GOAL OF THE EXERCISE: Locate the line that contains "[177,472,212,485] bats ->" in the entries below, then repeat it and every following line through the line that contains "(442, 548) none", exactly, and no others.

INPUT FOR THIS TASK:

▬▬▬

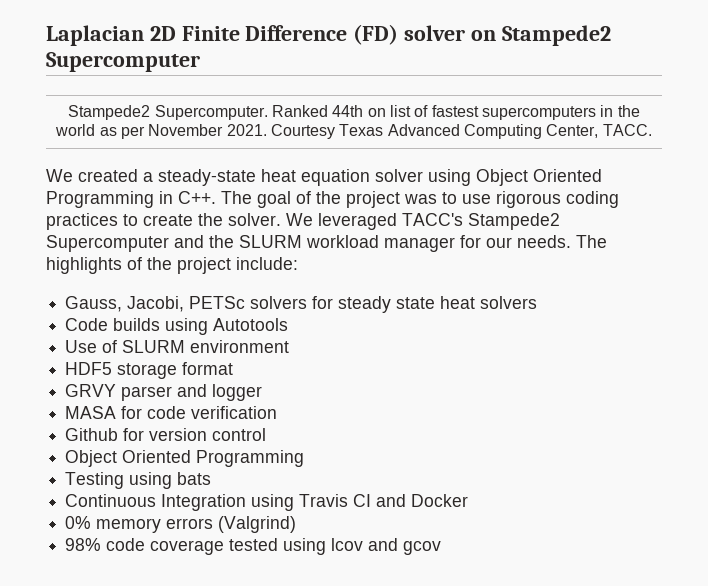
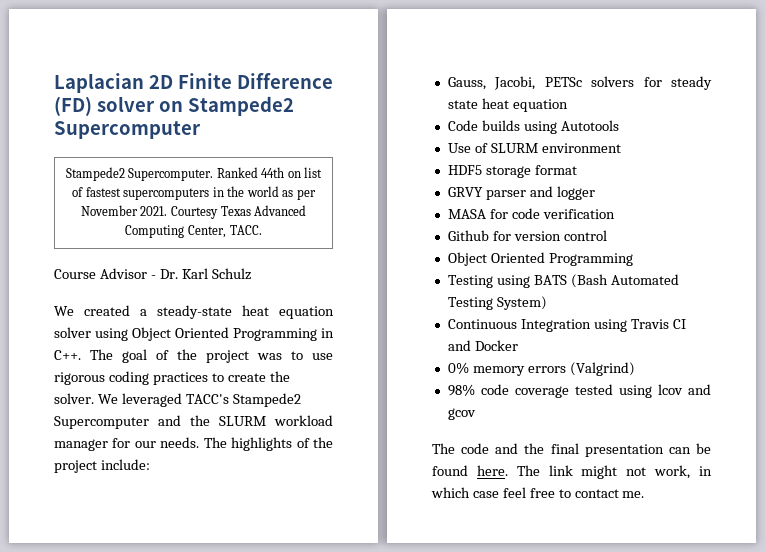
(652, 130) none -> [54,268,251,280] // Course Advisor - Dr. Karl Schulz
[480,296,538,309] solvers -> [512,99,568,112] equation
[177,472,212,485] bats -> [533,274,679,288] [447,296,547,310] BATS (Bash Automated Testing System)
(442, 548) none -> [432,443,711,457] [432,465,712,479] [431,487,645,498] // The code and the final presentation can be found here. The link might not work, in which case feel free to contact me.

▬▬▬

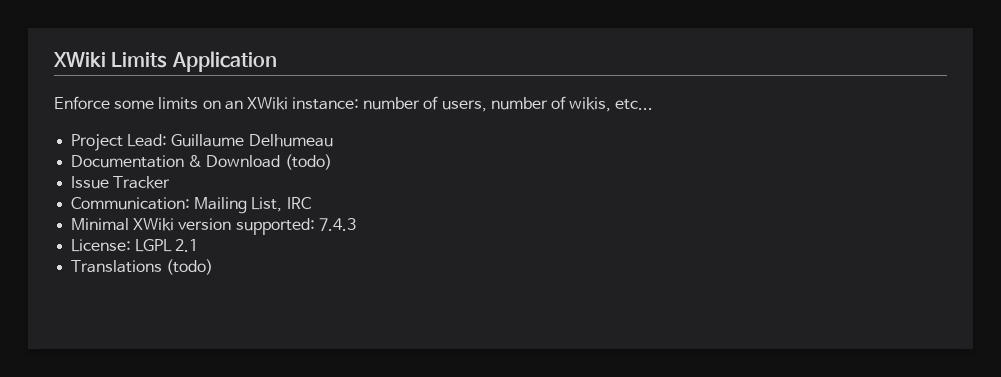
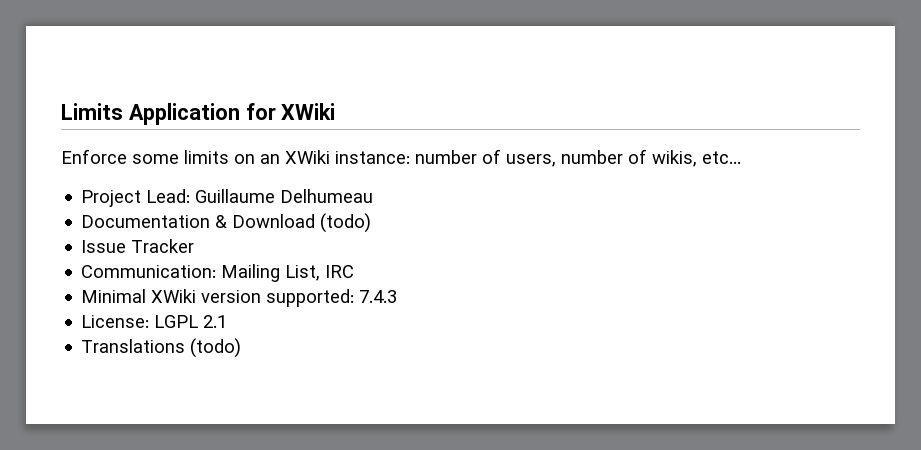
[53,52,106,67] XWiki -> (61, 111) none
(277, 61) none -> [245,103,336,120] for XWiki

▬▬▬

WRITTEN REPLY:
[177,472,212,485] bats -> [533,274,679,288] [447,296,547,310] BATS (Bash Automated Testing System)
(442, 548) none -> [432,443,711,457] [432,465,712,479] [431,487,645,498] // The code and the final presentation can be found here. The link might not work, in which case feel free to contact me.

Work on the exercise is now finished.